「這……怎麼回事?」
夏耀神情懨懨的,說話也沒什麼精神。
「前兩天抓一個流氓頭子,不小心摔的。」
「我說……咱不至於這麼拼吧?」彭澤一臉心疼狀。
夏耀還沒說話,旁邊傳來一聲喊。
「彭子,到你了。」
彭澤朝李真真晃了晃手裡的檯球杆,說:「寶貝兒,過來替我打幾桿。」
李真真扭著胯走過來,和夏耀相視一眼,各自沒有表情。
等李真真走了之後,夏耀問彭澤:「你追的那個丫頭怎麼樣了?」
「就那個。」彭澤揚了揚下巴,「中間戴棒球帽的那個,就是我追的。」
夏耀眯著眼睛打量了一番,挺無感的語氣:「長得也就那麼回事啊!」
「長得確實不算出眾,不過我稀罕她的性格,特別野。」彭澤說著,自顧自地笑了起來,好像對自個的選擇特別滿意。

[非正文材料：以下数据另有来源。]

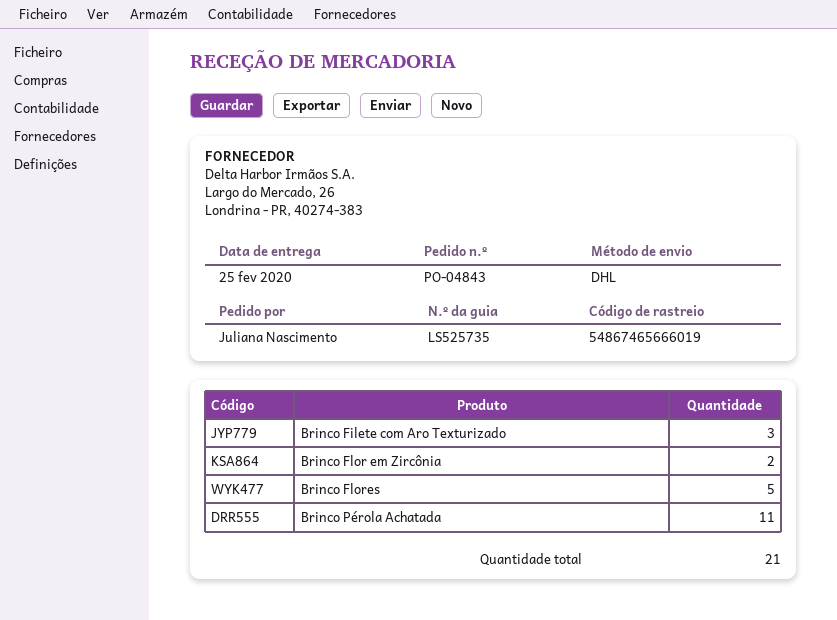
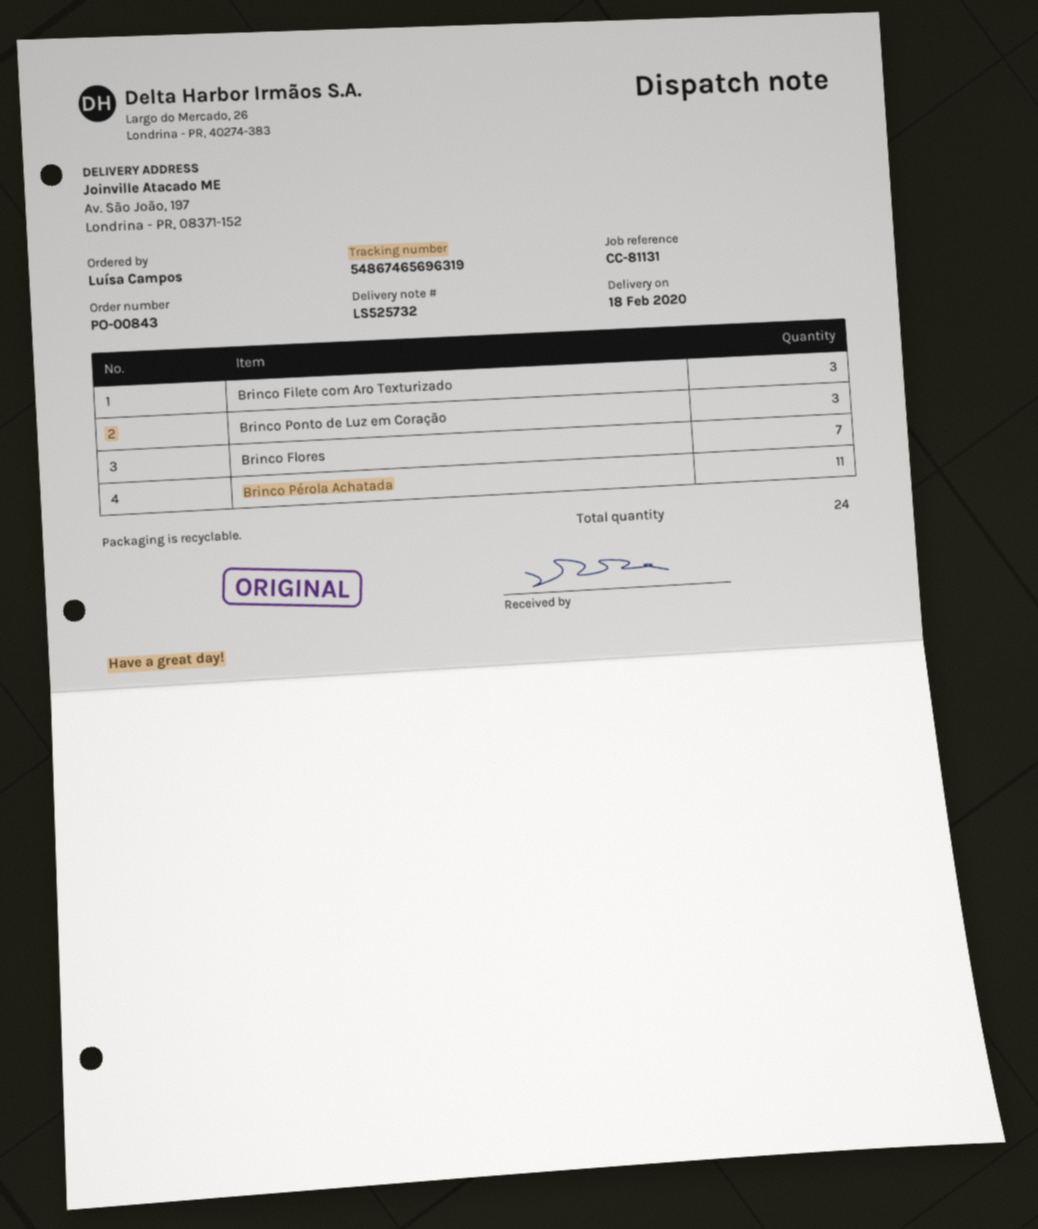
order number: PO-04843 -> PO-00843
delivery note number: LS525735 -> LS525732
delivery date: 2020-02-25 -> 2020-02-18
ordered by: Juliana Nascimento -> Luísa Campos
tracking number: 54867465666019 -> 54867465696319
Brinco Flor em Zircônia: 2 -> none
Brinco Flores: 5 -> 7
Brinco Ponto de Luz em Coração: none -> 3
total quantity: 21 -> 24

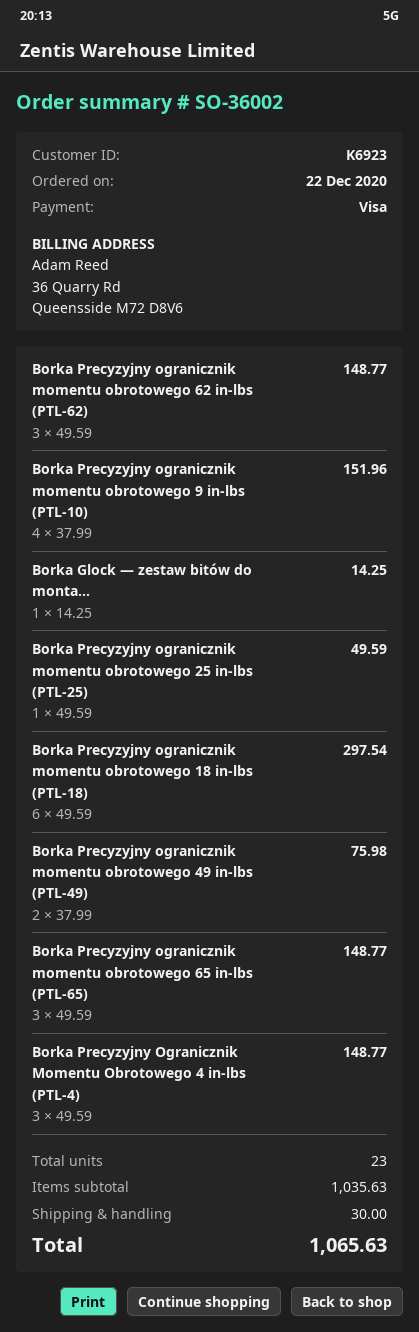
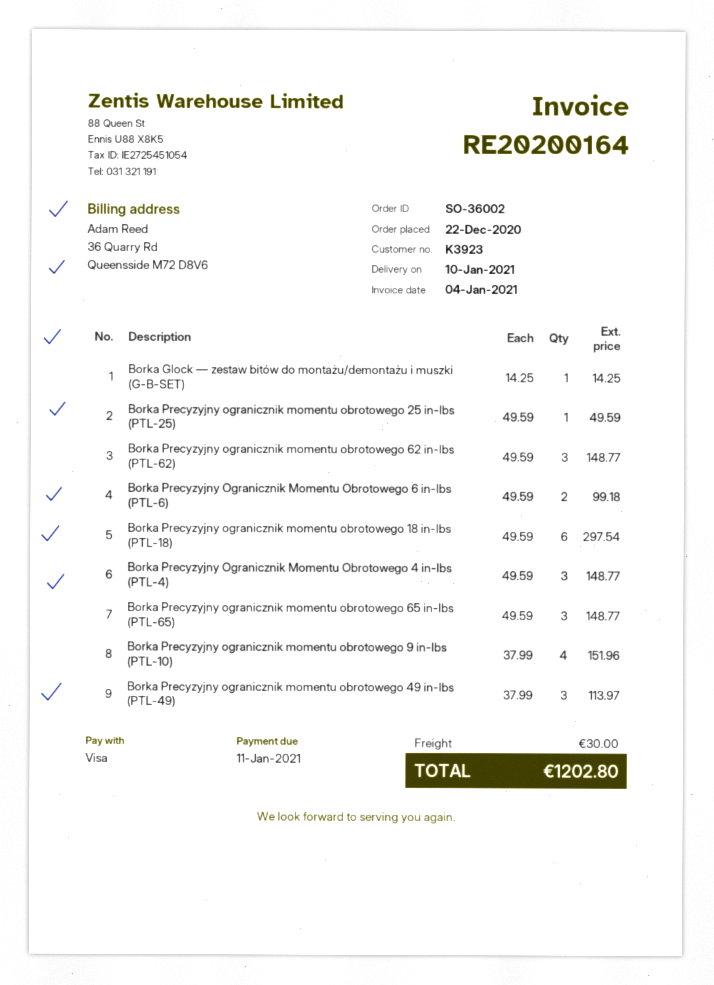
customer number: K6923 -> K3923
Borka Precyzyjny ogranicznik momentu obrotowego 49 in-lbs (PTL-49): 2 x 37.99 = 75.98 -> 3 x 37.99 = 113.97
Borka Precyzyjny Ogranicznik Momentu Obrotowego 6 in-lbs (PTL-6): none -> 2 x 49.59 = 99.18
total: 1065.63 -> 1202.80

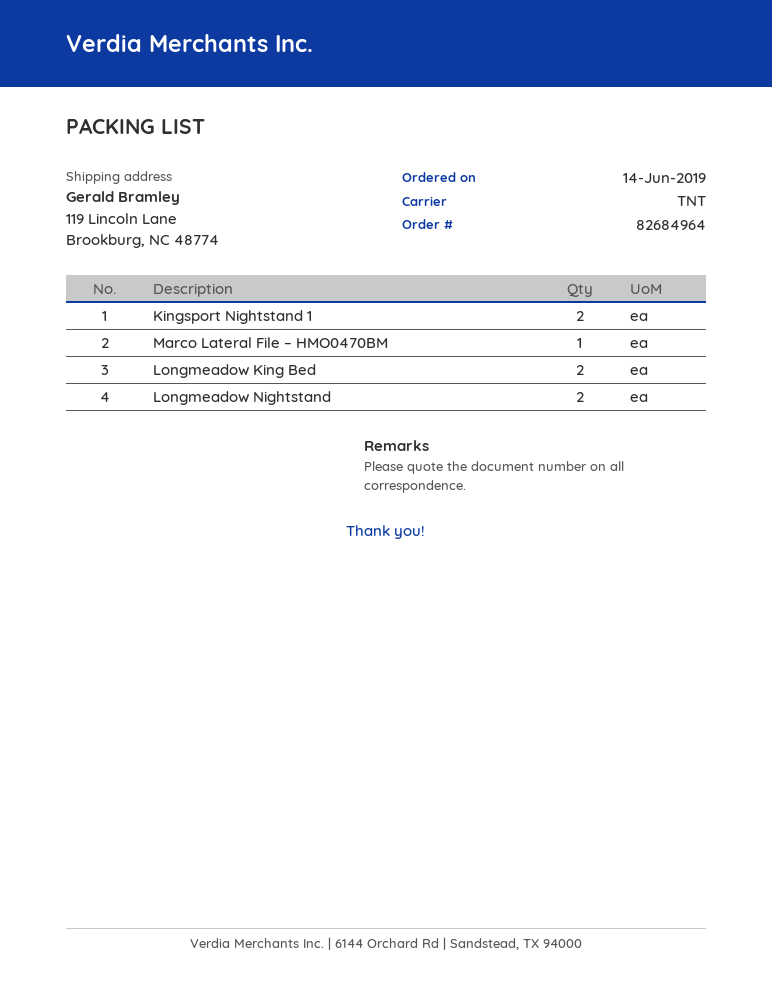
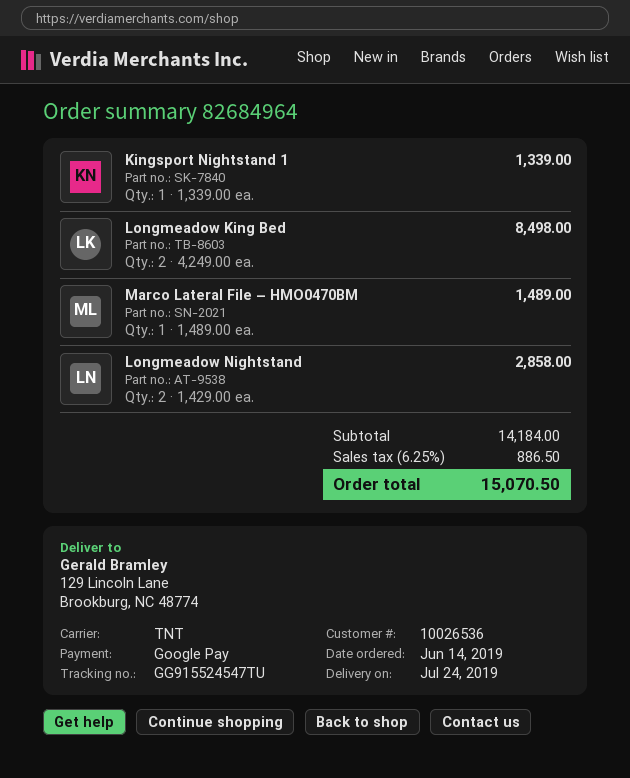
ship to: 119 Lincoln Lane, Brookburg, NC 48774 -> 129 Lincoln Lane, Brookburg, NC 48774
Kingsport Nightstand 1: 2 -> 1

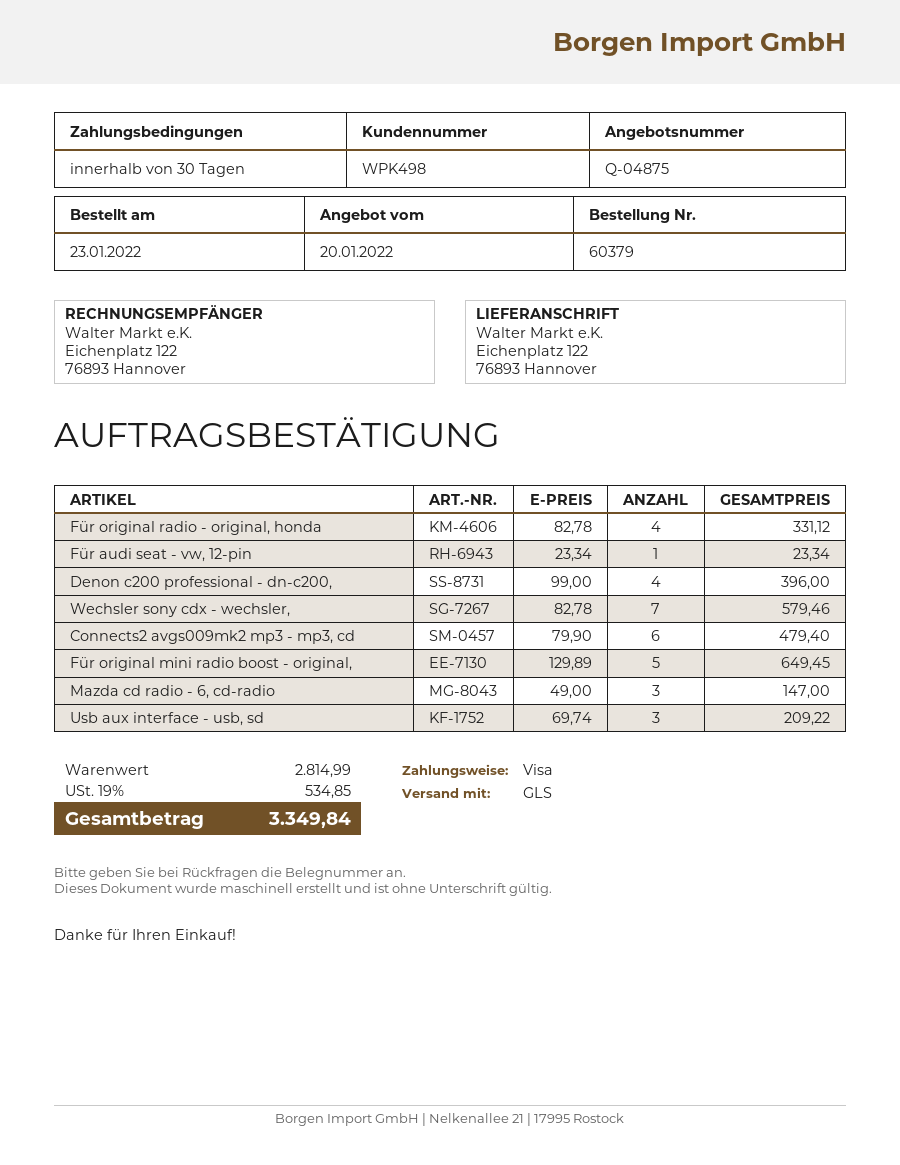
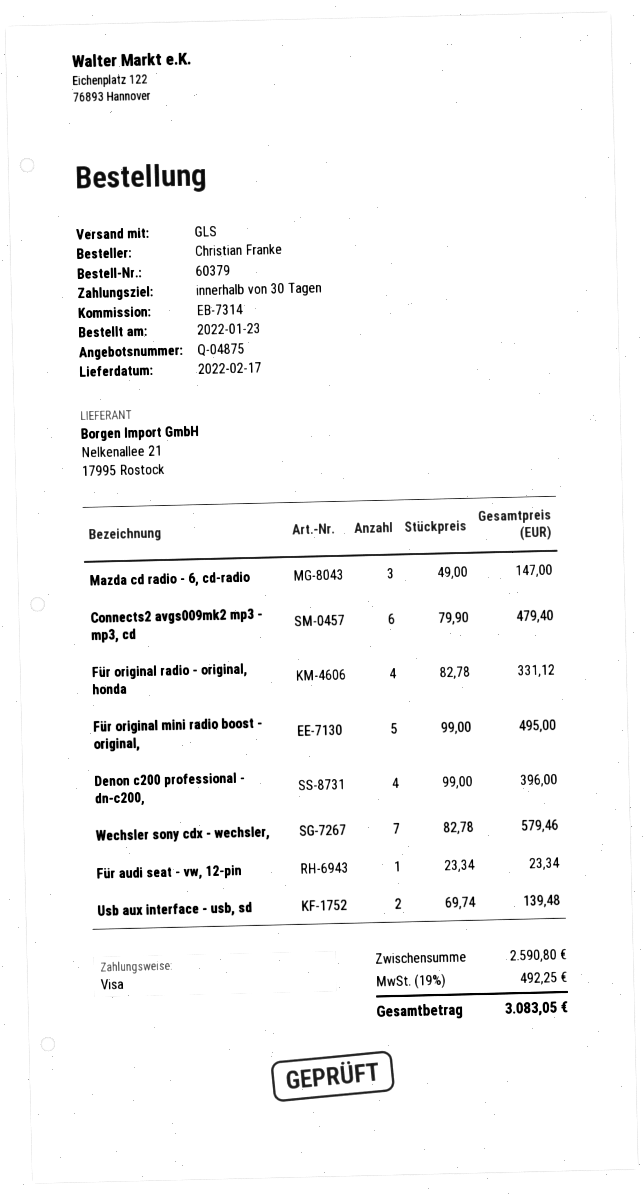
Für original mini radio boost - original,: 5 x 129.89 = 649.45 -> 5 x 99.00 = 495.00
Usb aux interface - usb, sd: 3 x 69.74 = 209.22 -> 2 x 69.74 = 139.48
subtotal: 2814.99 -> 2590.80
tax: 19% = 534.85 -> 19% = 492.25
total: 3349.84 -> 3083.05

夏耀的目光從那個女孩又轉移到李真真的身上,雖然他不喜歡李真真,但不得不承認的是,李真真都比那個女孩外貌出眾一些。
「對了,你還沒說呢,你怎麼倆到底怎麼樣了?」夏耀又問。
彭澤說:「挺好的啊!你瞧她一直朝我們倆樂呢,這丫頭現在都離不開我倆了,見天兒粘著,去哪都跟著……」
夏耀一臉黑線,離不開「你倆」,這也叫好?
兩個人又聊了一會兒,夏耀發現,李真真時不時就往這邊瞄,撇嘴瞪眼,面部表情好不豐富。他心裡原本挺膈應這種事,今兒不知怎麼了,突然就和彭澤說起了這個話題。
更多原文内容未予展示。